Wednesday 21 October 2020, 4.00PM
Speaker(s): Imani Mosley (University of Florida)
Benjamin Britten’s 1971 television opera Owen Wingrave has been understood and interpreted as a pacifist work, one that stands alongside others in Britten’s oeuvre such as the War Requiem. However, following the premiere of the opera, many failed to see how such a story could convey the idea of pacifism triumphing over militarism. The death of the titular character, as per Henry James’ novella on which the opera is based, confused audiences and critics alike especially since nothing in the text pointed to a cynical view toward the aims of pacifism. This led to a mixed review of the work, resulting in fewer performances and less scholarship than of other Britten’s operas. But for James — and for Britten and Myfanwy Piper, the opera’s librettist — the horror of this ghost story lay somewhere else, in the power of generational entrenchment, repetition, and unending cycles.
This discussion will present a new reading of Wingrave, one that elucidates how the opera was an incredibly timely and poignant work. By reading the opera through Jamesian scholarship, I show how the initial story is a critique of empire and imperial power and how Britten’s recasting of the story frames Wingrave as an anti-imperial work rather than solely a pacifist work. By understanding Owen as an agent of change and the representation of the end of empire, the opera acts as a microcosm of a much larger cultural story: the end of the British Empire, those who yearned to pull Britain forward, and of those who wished to drag Britain back to the past.

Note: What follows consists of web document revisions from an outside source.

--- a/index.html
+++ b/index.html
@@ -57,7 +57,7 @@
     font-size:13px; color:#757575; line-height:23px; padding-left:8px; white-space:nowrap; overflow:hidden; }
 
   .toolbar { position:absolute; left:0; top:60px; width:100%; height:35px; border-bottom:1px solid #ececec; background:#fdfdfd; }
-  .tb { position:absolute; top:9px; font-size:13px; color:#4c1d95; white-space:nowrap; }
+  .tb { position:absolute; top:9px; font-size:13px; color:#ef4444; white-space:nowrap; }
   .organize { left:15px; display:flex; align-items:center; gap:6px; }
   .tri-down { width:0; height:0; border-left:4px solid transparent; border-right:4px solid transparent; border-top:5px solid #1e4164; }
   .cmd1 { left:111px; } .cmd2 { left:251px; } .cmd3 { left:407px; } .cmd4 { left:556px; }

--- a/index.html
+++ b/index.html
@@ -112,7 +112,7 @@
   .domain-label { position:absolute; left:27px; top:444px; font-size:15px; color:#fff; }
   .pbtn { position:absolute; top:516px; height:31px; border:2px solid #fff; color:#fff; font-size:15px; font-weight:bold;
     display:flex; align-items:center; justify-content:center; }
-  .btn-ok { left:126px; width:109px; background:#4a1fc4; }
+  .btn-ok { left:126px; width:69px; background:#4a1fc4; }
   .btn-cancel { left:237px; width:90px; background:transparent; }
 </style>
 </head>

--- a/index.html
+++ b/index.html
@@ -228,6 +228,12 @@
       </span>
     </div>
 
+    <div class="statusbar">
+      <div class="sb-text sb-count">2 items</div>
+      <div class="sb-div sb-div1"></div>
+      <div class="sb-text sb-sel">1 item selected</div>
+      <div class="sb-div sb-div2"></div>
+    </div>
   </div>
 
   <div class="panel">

Imani Danielle Mosley received her PhD from Duke University in 2019 where her work examined the reception of Benjamin Britten’s postwar operas. Her current research addresses digital sonic mapping, acoustics, and ritual in the English churches and cathedrals central to Britten’s sacred music. In addition to her work on Britten, she also specializes in contemporary opera, reception history, masculinities studies, and race in 21st-century popular music. Her contribution to the digital humanities focuses on sonic mapping, data analysis, and digital and computational musicology. Her digital humanities interests range include studying algorithms related to music data, artificial intelligence, programmer bias, and classical music, and music and digital ethics. Mosley is also an active performer, playing new music written for bassoon and baroque bassoon in various early-music ensembles. She is also a working dramaturg and librettist and collaborated with composer Frances Pollock on the operas Stinney: an American Execution, premiered at the Prototype Festival in New York in 2019, and Salt, premiered at the Yale Opera Studies Today conference in 2020.